### Supplied data:
::::
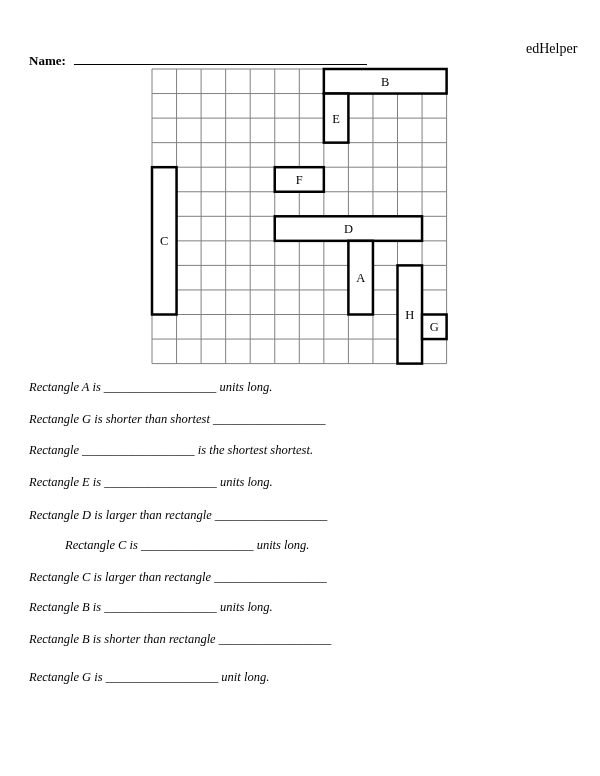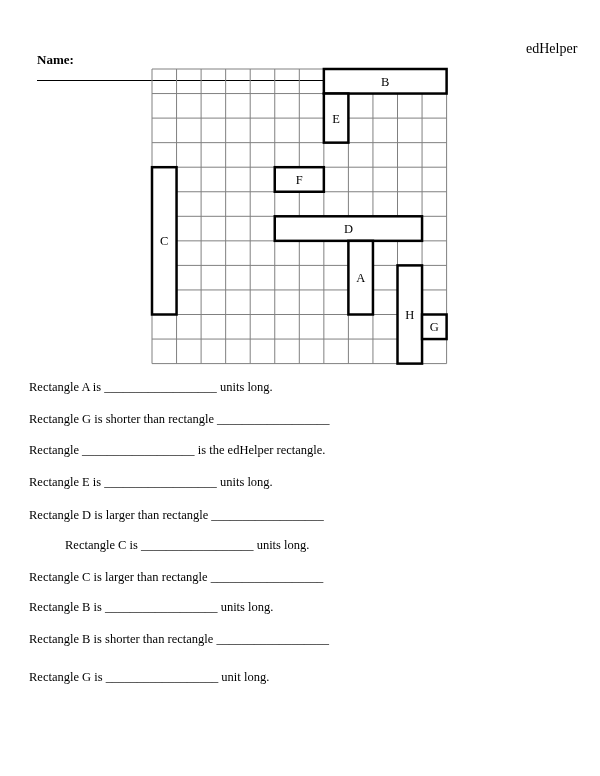--- a/index.html
+++ b/index.html
@@ -1,24 +1,24 @@
 <!DOCTYPE html>
 <html><head>
   <meta charset="utf-8">
   <style>
     html, body { margin: 0; padding: 0; background: #ffffff; }
     body {
       width: 600px; height: 776px; position: relative; overflow: hidden;
       font-family: "Liberation Serif", "DejaVu Serif", serif; color: #000;
     }
     .brand { position: absolute; top: 41px; left: 526px; font-size: 14px; }
-    .name-row { position: absolute; top: 52px; left: 29px; font-size: 13px; font-weight: bold; display: flex; align-items: baseline; flex-direction: column; }
+    .name-row { position: absolute; top: 52px; left: 29px; font-size: 13px; font-weight: bold; display: flex; align-items: baseline; }
     .name-line { display: inline-block; width: 293px; border-bottom: 1.3px solid #000; margin-left: 8px; height: 12px; }
     #grid { position: absolute; left: 150px; top: 67px; }
-    .q { position: absolute; left: 29px; font-size: 12.5px; white-space: pre; }
+    .q { position: absolute; left: 29px; font-size: 12.5px; white-space: pre; font-style: italic; }
   </style>
 </head>
 <body>
 
 <div class="brand">edHelper</div>
 
 <div class="name-row">
   <span>Name:</span>
   <span class="name-line"></span>
 </div>
@@ -79,22 +79,22 @@
       <text x="259.77500000000003" y="252" text-anchor="middle" font-size="12.5" font-family="&quot;Liberation Serif&quot;, serif">H</text>
     </g>
     <g>
       <rect x="272.05" y="247.5" width="24.55" height="24.55" fill="#ffffff" stroke="#000" stroke-width="2.5"></rect>
       <text x="284.325" y="264.27500000000003" text-anchor="middle" font-size="12.5" font-family="&quot;Liberation Serif&quot;, serif">G</text>
     </g>
   </svg>
 
 <div id="questions">
     <div class="q" style="top: 380px;">Rectangle A is __________________ units long.</div>
-    <div class="q" style="top: 412px;">Rectangle G is shorter than rectangle __________________</div>
-    <div class="q" style="top: 443px;">Rectangle __________________ is the edHelper rectangle.</div>
+    <div class="q" style="top: 412px;">Rectangle G is shorter than shortest __________________</div>
+    <div class="q" style="top: 443px;">Rectangle __________________ is the shortest shortest.</div>
     <div class="q" style="top: 475px; text-align: center;">Rectangle E is __________________ units long.</div>
     <div class="q" style="top: 508px; text-align: center;">Rectangle D is larger than rectangle __________________</div>
     <div class="q" style="top: 538px; margin-left: 36px;">Rectangle C is __________________ units long.</div>
     <div class="q" style="top: 570px;">Rectangle C is larger than rectangle __________________</div>
     <div class="q" style="top: 600px;">Rectangle B is __________________ units long.</div>
     <div class="q" style="top: 632px;">Rectangle B is shorter than rectangle __________________</div>
     <div class="q" style="top: 670px;">Rectangle G is __________________ unit long.</div>
   </div>
 
 </body></html>

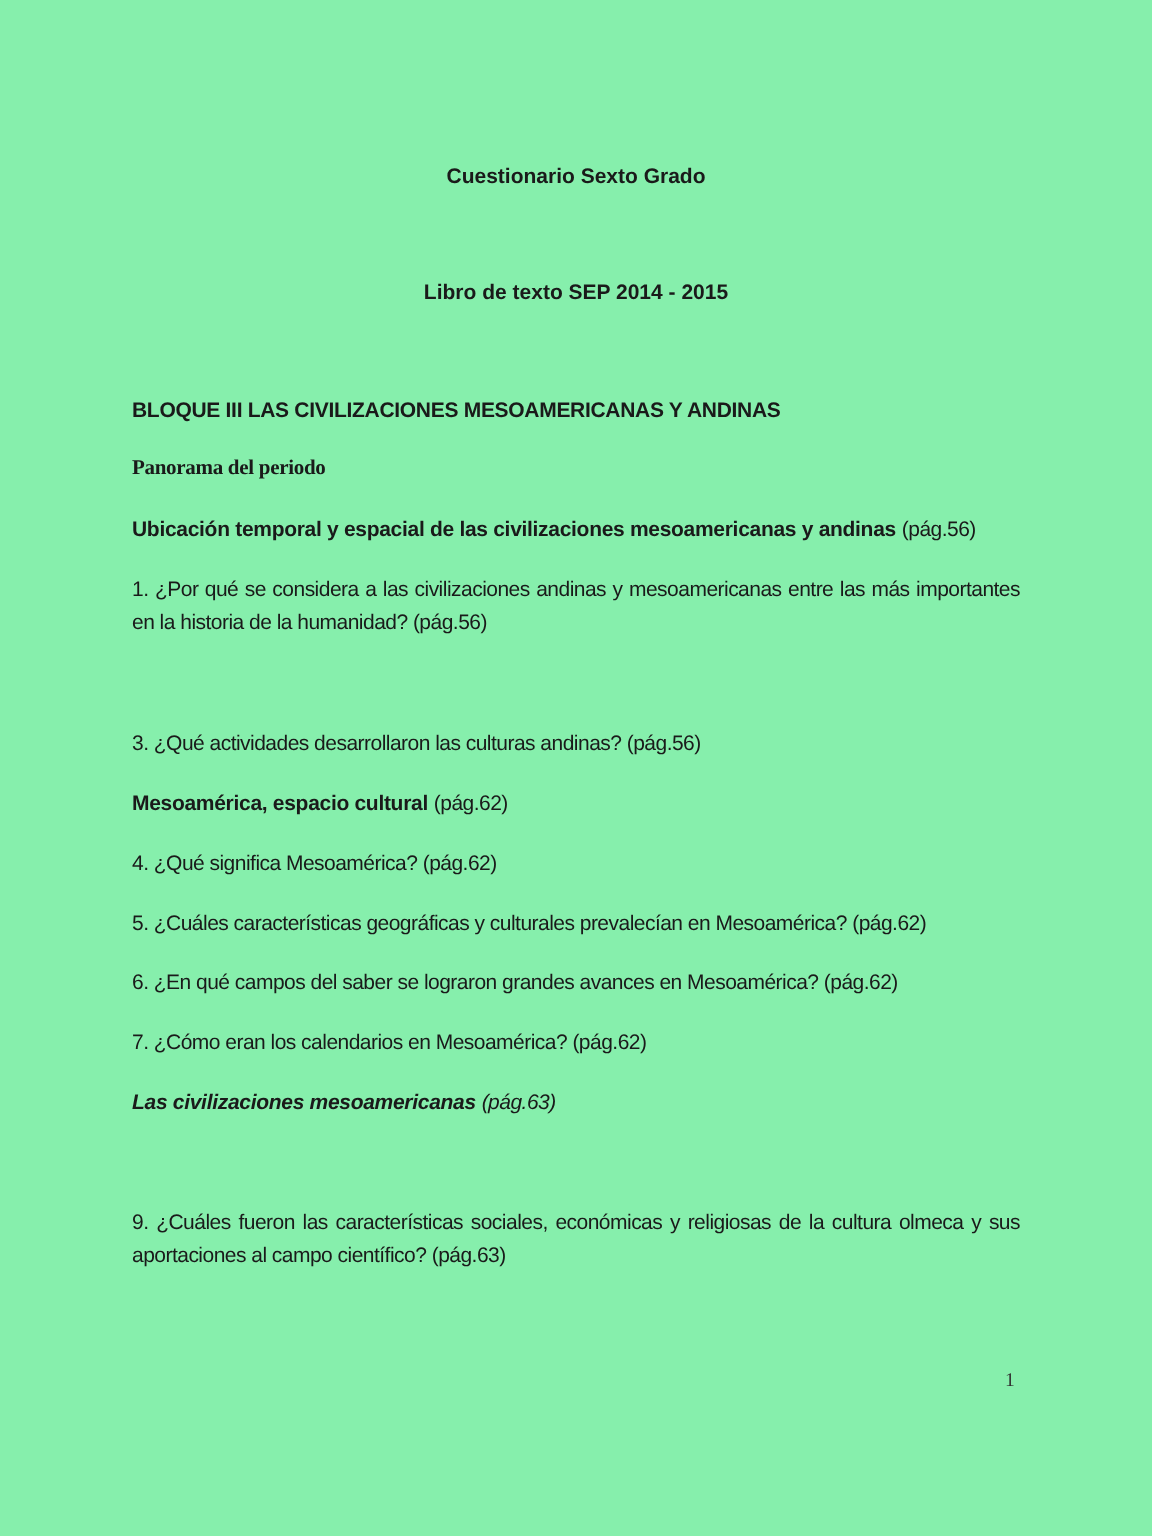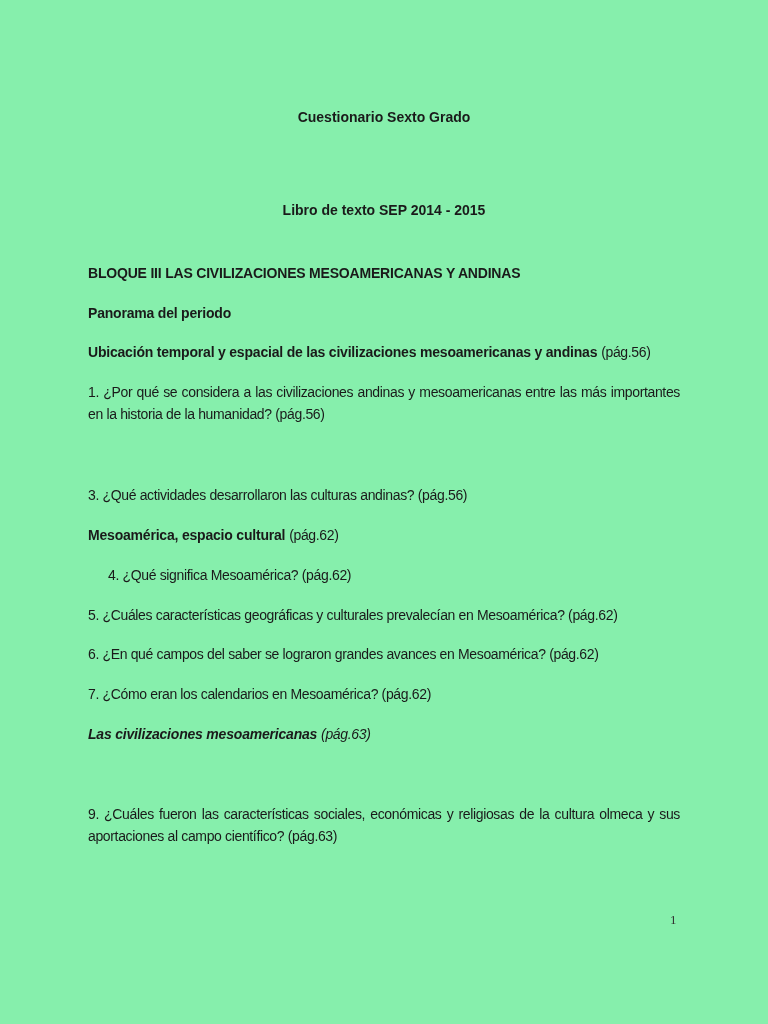--- a/index.html
+++ b/index.html
@@ -63,40 +63,40 @@
     font-size: 13px;
     color: #333333;
   }
 </style>
 </head>
 <body>
 
 <div class="page">
 
   <div class="center" style="top:108px;">Cuestionario Sexto Grado</div>
-  <div class="center" style="top:185px;margin-top:16px;">Libro de texto SEP 2014 - 2015</div>
+  <div class="center" style="top:185px;">Libro de texto SEP 2014 - 2015</div>
 
   <div class="line bold" style="top:262px;">BLOQUE III  LAS CIVILIZACIONES MESOAMERICANAS Y ANDINAS</div>
 
-  <div class="line bold" style="top:302px;">Panorama del periodo</div>
+  <div class="line bold" style="top:302px;font-family:Liberation Serif, serif;">Panorama del periodo</div>
 
   <div class="line" style="top:341px;">
     <span class="bold">Ubicación temporal y espacial de las civilizaciones mesoamericanas y andinas</span>
     <span class="pg-ref">(pág.56)</span>
   </div>
 
   <div class="line reg just" style="top:381px;">1. ¿Por qué se considera a las civilizaciones andinas y mesoamericanas entre las más importantes en la historia de la humanidad? (pág.56)</div>
   <div class="line reg" style="top:484px;">3. ¿Qué actividades desarrollaron las culturas andinas? (pág.56)</div>
 
   <div class="line" style="top:524px;">
     <span class="bold">Mesoamérica, espacio cultural</span>
     <span class="pg-ref">(pág.62)</span>
   </div>
 
-  <div class="line reg" style="top:564px;margin-left:20px;">4. ¿Qué significa Mesoamérica? (pág.62)</div>
+  <div class="line reg" style="top:564px;">4. ¿Qué significa Mesoamérica? (pág.62)</div>
   <div class="line reg" style="top:604px;">5. ¿Cuáles características geográficas y culturales prevalecían en Mesoamérica? (pág.62)</div>
   <div class="line reg" style="top:643px;">6. ¿En qué campos del saber se lograron grandes avances en Mesoamérica? (pág.62)</div>
   <div class="line reg" style="top:683px;">7. ¿Cómo eran los calendarios en Mesoamérica? (pág.62)</div>
 
   <div class="line" style="top:723px;font-style:italic;">
     <span class="bold">Las civilizaciones mesoamericanas</span>
     <span class="pg-ref">(pág.63)</span>
   </div>
 
   <div class="line reg just" style="top:803px;">9. ¿Cuáles fueron las características sociales, económicas y religiosas de la cultura olmeca y sus aportaciones al campo científico? (pág.63)</div>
::::
### What the task requires:
Copy exactly the lines running from the beginning of the listing through the line that has "baseline; flex-direction: column;". Drop the pictures.

### Result for this exercise:
--- a/index.html
+++ b/index.html
@@ -1,24 +1,24 @@
 <!DOCTYPE html>
 <html><head>
   <meta charset="utf-8">
   <style>
     html, body { margin: 0; padding: 0; background: #ffffff; }
     body {
       width: 600px; height: 776px; position: relative; overflow: hidden;
       font-family: "Liberation Serif", "DejaVu Serif", serif; color: #000;
     }
     .brand { position: absolute; top: 41px; left: 526px; font-size: 14px; }
-    .name-row { position: absolute; top: 52px; left: 29px; font-size: 13px; font-weight: bold; display: flex; align-items: baseline; flex-direction: column; }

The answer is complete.